═════ Excerpted data ═════

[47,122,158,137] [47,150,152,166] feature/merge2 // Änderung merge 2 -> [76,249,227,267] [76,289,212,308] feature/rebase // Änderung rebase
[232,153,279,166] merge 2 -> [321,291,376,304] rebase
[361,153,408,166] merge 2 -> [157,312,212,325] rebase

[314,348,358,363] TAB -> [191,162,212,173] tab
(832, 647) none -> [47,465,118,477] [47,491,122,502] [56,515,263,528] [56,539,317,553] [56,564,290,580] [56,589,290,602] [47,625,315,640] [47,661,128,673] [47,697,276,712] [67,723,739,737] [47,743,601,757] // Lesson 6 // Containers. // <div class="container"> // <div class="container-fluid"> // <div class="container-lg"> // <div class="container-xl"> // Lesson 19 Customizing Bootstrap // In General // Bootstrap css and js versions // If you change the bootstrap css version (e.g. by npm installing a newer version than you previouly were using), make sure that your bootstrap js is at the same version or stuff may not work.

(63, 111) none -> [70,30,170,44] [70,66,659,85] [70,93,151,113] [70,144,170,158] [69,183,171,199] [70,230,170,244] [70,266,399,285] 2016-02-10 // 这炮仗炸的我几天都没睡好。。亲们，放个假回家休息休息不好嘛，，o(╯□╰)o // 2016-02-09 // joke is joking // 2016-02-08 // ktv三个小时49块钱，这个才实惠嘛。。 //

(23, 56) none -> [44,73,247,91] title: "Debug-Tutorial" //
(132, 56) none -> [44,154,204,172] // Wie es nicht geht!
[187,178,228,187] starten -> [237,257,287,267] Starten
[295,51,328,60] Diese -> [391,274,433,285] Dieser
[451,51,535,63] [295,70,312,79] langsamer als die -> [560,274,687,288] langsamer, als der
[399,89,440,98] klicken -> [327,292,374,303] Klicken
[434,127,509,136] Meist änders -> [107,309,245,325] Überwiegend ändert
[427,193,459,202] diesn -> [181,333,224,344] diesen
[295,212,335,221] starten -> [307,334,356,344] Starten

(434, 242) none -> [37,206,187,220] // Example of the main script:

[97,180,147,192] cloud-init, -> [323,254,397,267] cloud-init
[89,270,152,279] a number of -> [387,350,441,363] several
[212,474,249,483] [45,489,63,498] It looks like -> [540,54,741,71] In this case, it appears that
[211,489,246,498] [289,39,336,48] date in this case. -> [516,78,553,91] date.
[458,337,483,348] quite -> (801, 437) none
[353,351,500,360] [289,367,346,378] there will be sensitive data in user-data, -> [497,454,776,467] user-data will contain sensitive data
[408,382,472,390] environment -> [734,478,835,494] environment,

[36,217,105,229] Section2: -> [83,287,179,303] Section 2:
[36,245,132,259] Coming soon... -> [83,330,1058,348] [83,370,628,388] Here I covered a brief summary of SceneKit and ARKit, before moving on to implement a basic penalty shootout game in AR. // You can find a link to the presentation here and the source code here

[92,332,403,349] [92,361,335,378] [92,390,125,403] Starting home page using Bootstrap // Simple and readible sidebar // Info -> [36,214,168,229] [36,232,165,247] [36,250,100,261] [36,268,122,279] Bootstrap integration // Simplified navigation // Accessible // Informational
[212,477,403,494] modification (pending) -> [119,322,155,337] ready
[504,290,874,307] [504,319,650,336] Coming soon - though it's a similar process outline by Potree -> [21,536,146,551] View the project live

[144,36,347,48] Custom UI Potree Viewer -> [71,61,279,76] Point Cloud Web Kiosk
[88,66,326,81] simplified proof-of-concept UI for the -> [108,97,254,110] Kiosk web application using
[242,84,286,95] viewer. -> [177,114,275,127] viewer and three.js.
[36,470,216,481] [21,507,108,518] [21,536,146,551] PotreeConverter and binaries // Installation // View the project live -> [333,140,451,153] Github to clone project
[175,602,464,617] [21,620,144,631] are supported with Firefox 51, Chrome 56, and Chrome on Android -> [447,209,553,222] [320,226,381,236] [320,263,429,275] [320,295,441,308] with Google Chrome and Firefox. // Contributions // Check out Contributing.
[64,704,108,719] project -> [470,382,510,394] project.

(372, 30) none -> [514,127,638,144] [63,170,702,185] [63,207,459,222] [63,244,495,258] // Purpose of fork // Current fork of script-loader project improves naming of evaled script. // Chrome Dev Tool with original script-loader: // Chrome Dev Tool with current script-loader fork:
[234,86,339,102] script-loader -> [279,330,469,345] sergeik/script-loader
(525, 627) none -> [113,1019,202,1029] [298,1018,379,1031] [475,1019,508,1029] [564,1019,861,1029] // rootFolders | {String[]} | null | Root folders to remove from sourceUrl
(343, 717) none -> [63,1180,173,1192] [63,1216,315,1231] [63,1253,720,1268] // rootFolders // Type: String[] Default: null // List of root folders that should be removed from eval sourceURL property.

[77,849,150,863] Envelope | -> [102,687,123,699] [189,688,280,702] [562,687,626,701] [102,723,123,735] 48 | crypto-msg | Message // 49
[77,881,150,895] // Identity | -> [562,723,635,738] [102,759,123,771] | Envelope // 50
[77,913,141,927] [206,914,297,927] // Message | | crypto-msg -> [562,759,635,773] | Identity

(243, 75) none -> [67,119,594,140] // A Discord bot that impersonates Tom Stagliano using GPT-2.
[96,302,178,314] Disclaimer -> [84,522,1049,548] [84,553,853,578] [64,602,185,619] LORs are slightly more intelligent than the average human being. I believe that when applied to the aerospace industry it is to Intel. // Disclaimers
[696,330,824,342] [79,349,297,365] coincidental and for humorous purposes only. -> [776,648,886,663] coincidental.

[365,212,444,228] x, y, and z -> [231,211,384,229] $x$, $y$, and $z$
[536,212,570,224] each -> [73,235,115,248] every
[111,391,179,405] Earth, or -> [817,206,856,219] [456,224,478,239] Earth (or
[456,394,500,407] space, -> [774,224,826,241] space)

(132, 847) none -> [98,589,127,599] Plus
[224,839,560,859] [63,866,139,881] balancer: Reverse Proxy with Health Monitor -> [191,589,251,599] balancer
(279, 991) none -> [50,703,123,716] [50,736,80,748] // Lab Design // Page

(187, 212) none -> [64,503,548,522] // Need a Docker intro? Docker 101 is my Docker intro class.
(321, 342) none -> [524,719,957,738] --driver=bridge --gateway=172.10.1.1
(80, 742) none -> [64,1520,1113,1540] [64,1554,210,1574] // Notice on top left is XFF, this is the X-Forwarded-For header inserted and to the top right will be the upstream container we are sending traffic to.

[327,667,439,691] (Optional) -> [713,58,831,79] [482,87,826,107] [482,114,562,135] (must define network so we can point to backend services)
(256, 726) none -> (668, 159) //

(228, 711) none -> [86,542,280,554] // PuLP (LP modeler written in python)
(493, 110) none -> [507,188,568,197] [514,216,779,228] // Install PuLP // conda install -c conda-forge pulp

═════

__Work to be completed__
Every entry above should be transcribed exactly as it appears.

__Exercise output__
[47,122,158,137] [47,150,152,166] feature/merge2 // Änderung merge 2 -> [76,249,227,267] [76,289,212,308] feature/rebase // Änderung rebase
[232,153,279,166] merge 2 -> [321,291,376,304] rebase
[361,153,408,166] merge 2 -> [157,312,212,325] rebase

[314,348,358,363] TAB -> [191,162,212,173] tab
(832, 647) none -> [47,465,118,477] [47,491,122,502] [56,515,263,528] [56,539,317,553] [56,564,290,580] [56,589,290,602] [47,625,315,640] [47,661,128,673] [47,697,276,712] [67,723,739,737] [47,743,601,757] // Lesson 6 // Containers. // <div class="container"> // <div class="container-fluid"> // <div class="container-lg"> // <div class="container-xl"> // Lesson 19 Customizing Bootstrap // In General // Bootstrap css and js versions // If you change the bootstrap css version (e.g. by npm installing a newer version than you previouly were using), make sure that your bootstrap js is at the same version or stuff may not work.

(63, 111) none -> [70,30,170,44] [70,66,659,85] [70,93,151,113] [70,144,170,158] [69,183,171,199] [70,230,170,244] [70,266,399,285] 2016-02-10 // 这炮仗炸的我几天都没睡好。。亲们，放个假回家休息休息不好嘛，，o(╯□╰)o // 2016-02-09 // joke is joking // 2016-02-08 // ktv三个小时49块钱，这个才实惠嘛。。 //

(23, 56) none -> [44,73,247,91] title: "Debug-Tutorial" //
(132, 56) none -> [44,154,204,172] // Wie es nicht geht!
[187,178,228,187] starten -> [237,257,287,267] Starten
[295,51,328,60] Diese -> [391,274,433,285] Dieser
[451,51,535,63] [295,70,312,79] langsamer als die -> [560,274,687,288] langsamer, als der
[399,89,440,98] klicken -> [327,292,374,303] Klicken
[434,127,509,136] Meist änders -> [107,309,245,325] Überwiegend ändert
[427,193,459,202] diesn -> [181,333,224,344] diesen
[295,212,335,221] starten -> [307,334,356,344] Starten

(434, 242) none -> [37,206,187,220] // Example of the main script:

[97,180,147,192] cloud-init, -> [323,254,397,267] cloud-init
[89,270,152,279] a number of -> [387,350,441,363] several
[212,474,249,483] [45,489,63,498] It looks like -> [540,54,741,71] In this case, it appears that
[211,489,246,498] [289,39,336,48] date in this case. -> [516,78,553,91] date.
[458,337,483,348] quite -> (801, 437) none
[353,351,500,360] [289,367,346,378] there will be sensitive data in user-data, -> [497,454,776,467] user-data will contain sensitive data
[408,382,472,390] environment -> [734,478,835,494] environment,

[36,217,105,229] Section2: -> [83,287,179,303] Section 2:
[36,245,132,259] Coming soon... -> [83,330,1058,348] [83,370,628,388] Here I covered a brief summary of SceneKit and ARKit, before moving on to implement a basic penalty shootout game in AR. // You can find a link to the presentation here and the source code here

[92,332,403,349] [92,361,335,378] [92,390,125,403] Starting home page using Bootstrap // Simple and readible sidebar // Info -> [36,214,168,229] [36,232,165,247] [36,250,100,261] [36,268,122,279] Bootstrap integration // Simplified navigation // Accessible // Informational
[212,477,403,494] modification (pending) -> [119,322,155,337] ready
[504,290,874,307] [504,319,650,336] Coming soon - though it's a similar process outline by Potree -> [21,536,146,551] View the project live

[144,36,347,48] Custom UI Potree Viewer -> [71,61,279,76] Point Cloud Web Kiosk
[88,66,326,81] simplified proof-of-concept UI for the -> [108,97,254,110] Kiosk web application using
[242,84,286,95] viewer. -> [177,114,275,127] viewer and three.js.
[36,470,216,481] [21,507,108,518] [21,536,146,551] PotreeConverter and binaries // Installation // View the project live -> [333,140,451,153] Github to clone project
[175,602,464,617] [21,620,144,631] are supported with Firefox 51, Chrome 56, and Chrome on Android -> [447,209,553,222] [320,226,381,236] [320,263,429,275] [320,295,441,308] with Google Chrome and Firefox. // Contributions // Check out Contributing.
[64,704,108,719] project -> [470,382,510,394] project.

(372, 30) none -> [514,127,638,144] [63,170,702,185] [63,207,459,222] [63,244,495,258] // Purpose of fork // Current fork of script-loader project improves naming of evaled script. // Chrome Dev Tool with original script-loader: // Chrome Dev Tool with current script-loader fork:
[234,86,339,102] script-loader -> [279,330,469,345] sergeik/script-loader
(525, 627) none -> [113,1019,202,1029] [298,1018,379,1031] [475,1019,508,1029] [564,1019,861,1029] // rootFolders | {String[]} | null | Root folders to remove from sourceUrl
(343, 717) none -> [63,1180,173,1192] [63,1216,315,1231] [63,1253,720,1268] // rootFolders // Type: String[] Default: null // List of root folders that should be removed from eval sourceURL property.

[77,849,150,863] Envelope | -> [102,687,123,699] [189,688,280,702] [562,687,626,701] [102,723,123,735] 48 | crypto-msg | Message // 49
[77,881,150,895] // Identity | -> [562,723,635,738] [102,759,123,771] | Envelope // 50
[77,913,141,927] [206,914,297,927] // Message | | crypto-msg -> [562,759,635,773] | Identity

(243, 75) none -> [67,119,594,140] // A Discord bot that impersonates Tom Stagliano using GPT-2.
[96,302,178,314] Disclaimer -> [84,522,1049,548] [84,553,853,578] [64,602,185,619] LORs are slightly more intelligent than the average human being. I believe that when applied to the aerospace industry it is to Intel. // Disclaimers
[696,330,824,342] [79,349,297,365] coincidental and for humorous purposes only. -> [776,648,886,663] coincidental.

[365,212,444,228] x, y, and z -> [231,211,384,229] $x$, $y$, and $z$
[536,212,570,224] each -> [73,235,115,248] every
[111,391,179,405] Earth, or -> [817,206,856,219] [456,224,478,239] Earth (or
[456,394,500,407] space, -> [774,224,826,241] space)

(132, 847) none -> [98,589,127,599] Plus
[224,839,560,859] [63,866,139,881] balancer: Reverse Proxy with Health Monitor -> [191,589,251,599] balancer
(279, 991) none -> [50,703,123,716] [50,736,80,748] // Lab Design // Page

(187, 212) none -> [64,503,548,522] // Need a Docker intro? Docker 101 is my Docker intro class.
(321, 342) none -> [524,719,957,738] --driver=bridge --gateway=172.10.1.1
(80, 742) none -> [64,1520,1113,1540] [64,1554,210,1574] // Notice on top left is XFF, this is the X-Forwarded-For header inserted and to the top right will be the upstream container we are sending traffic to.

[327,667,439,691] (Optional) -> [713,58,831,79] [482,87,826,107] [482,114,562,135] (must define network so we can point to backend services)
(256, 726) none -> (668, 159) //

(228, 711) none -> [86,542,280,554] // PuLP (LP modeler written in python)
(493, 110) none -> [507,188,568,197] [514,216,779,228] // Install PuLP // conda install -c conda-forge pulp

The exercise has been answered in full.